(THE DATA begins)

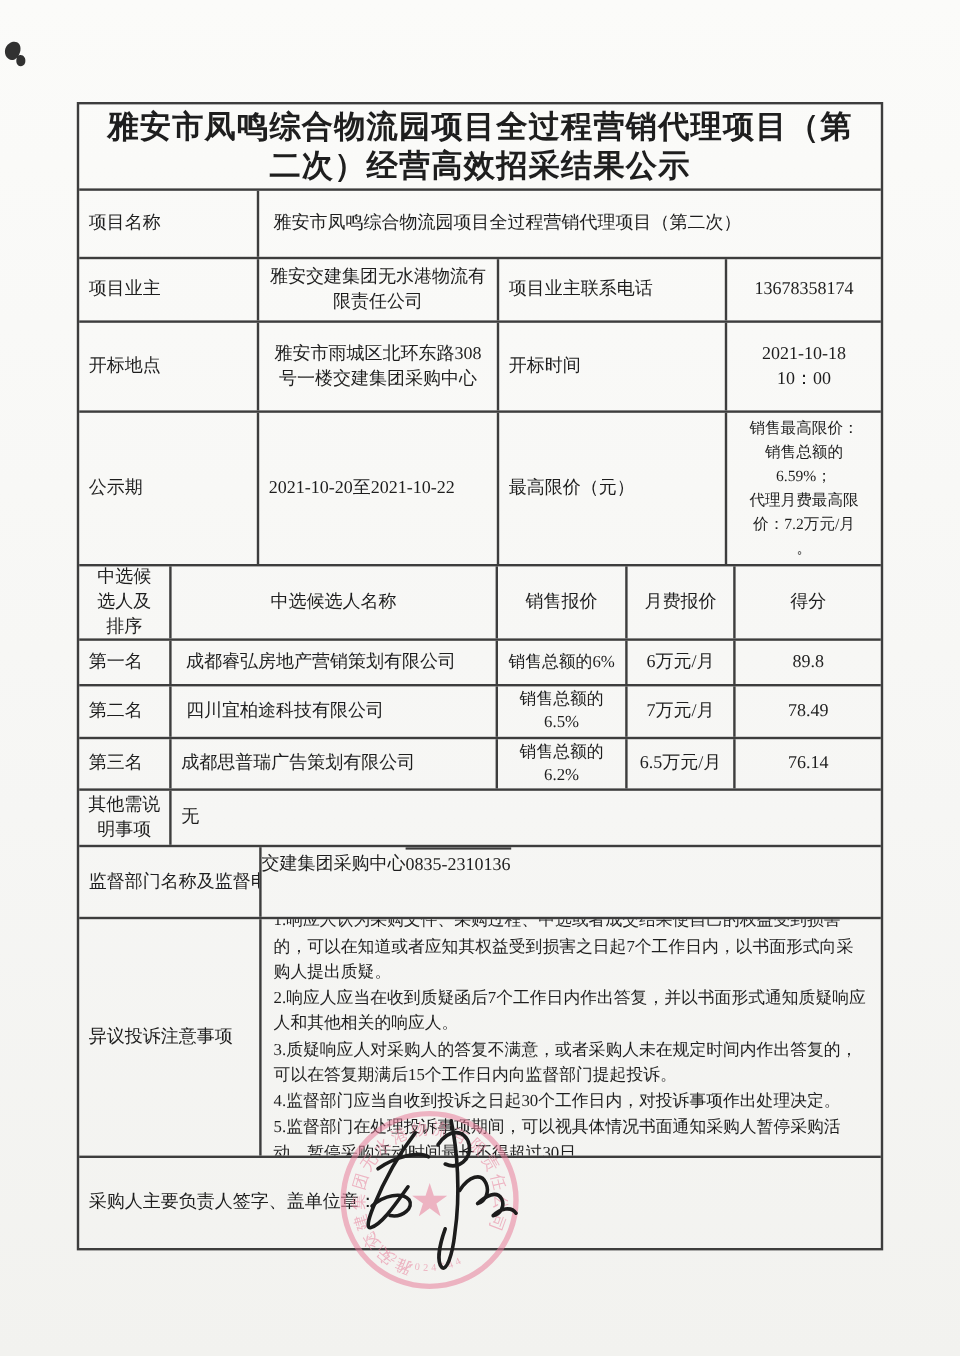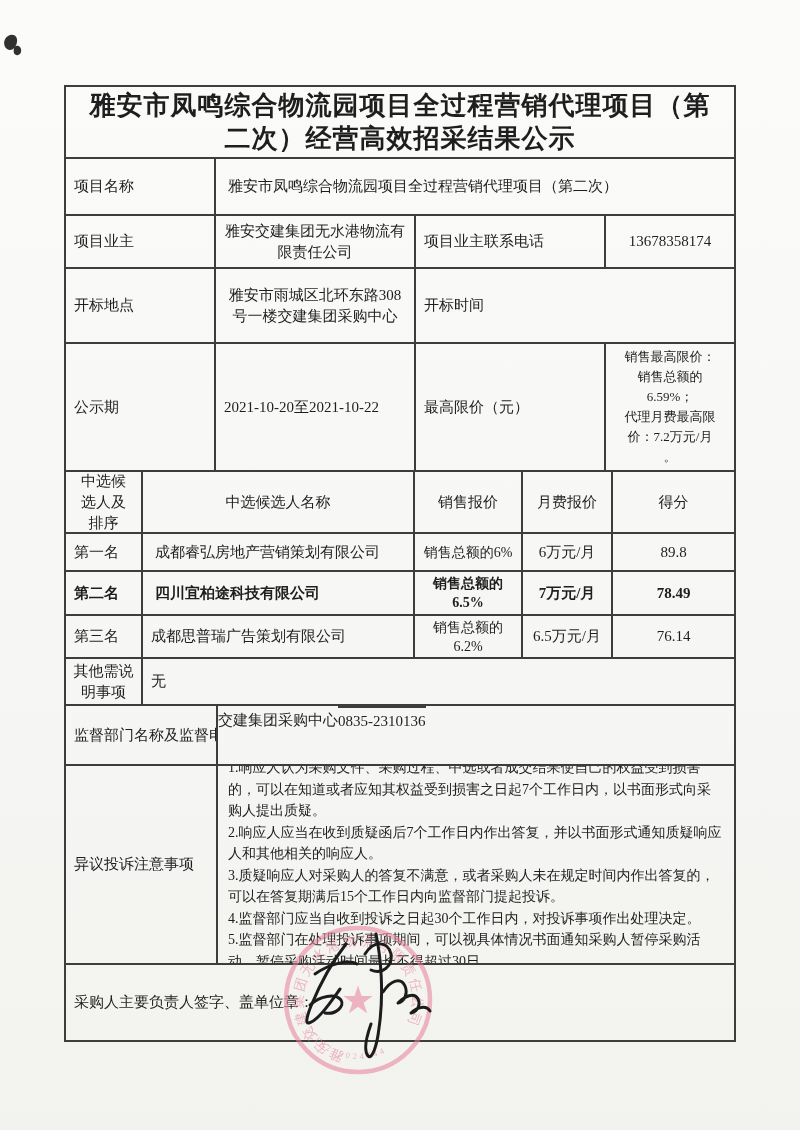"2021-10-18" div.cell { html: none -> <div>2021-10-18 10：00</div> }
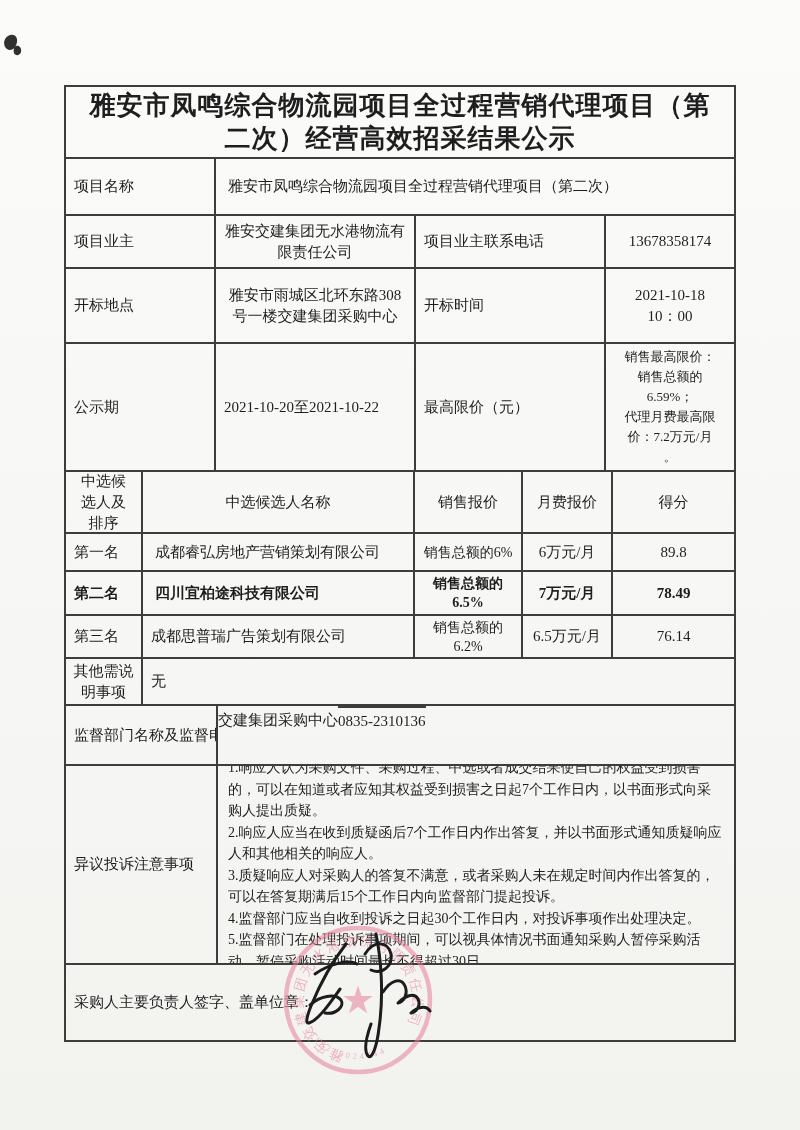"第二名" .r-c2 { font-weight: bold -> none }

(THE DATA ends)
(THE DATA begins)

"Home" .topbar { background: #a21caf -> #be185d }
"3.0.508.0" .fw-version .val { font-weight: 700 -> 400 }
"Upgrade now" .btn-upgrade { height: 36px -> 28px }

(THE DATA ends)

**INSTRUCTIONS TO FOLLOW**
Copy the entries above exactly, but only the stretch from the line containing "html: none ->" through the line containing "font-weight: bold ->". Keep both end lines; drop the pictures.

**REPLY**
"2021-10-18" div.cell { html: none -> <div>2021-10-18 10：00</div> }
"第二名" .r-c2 { font-weight: bold -> none }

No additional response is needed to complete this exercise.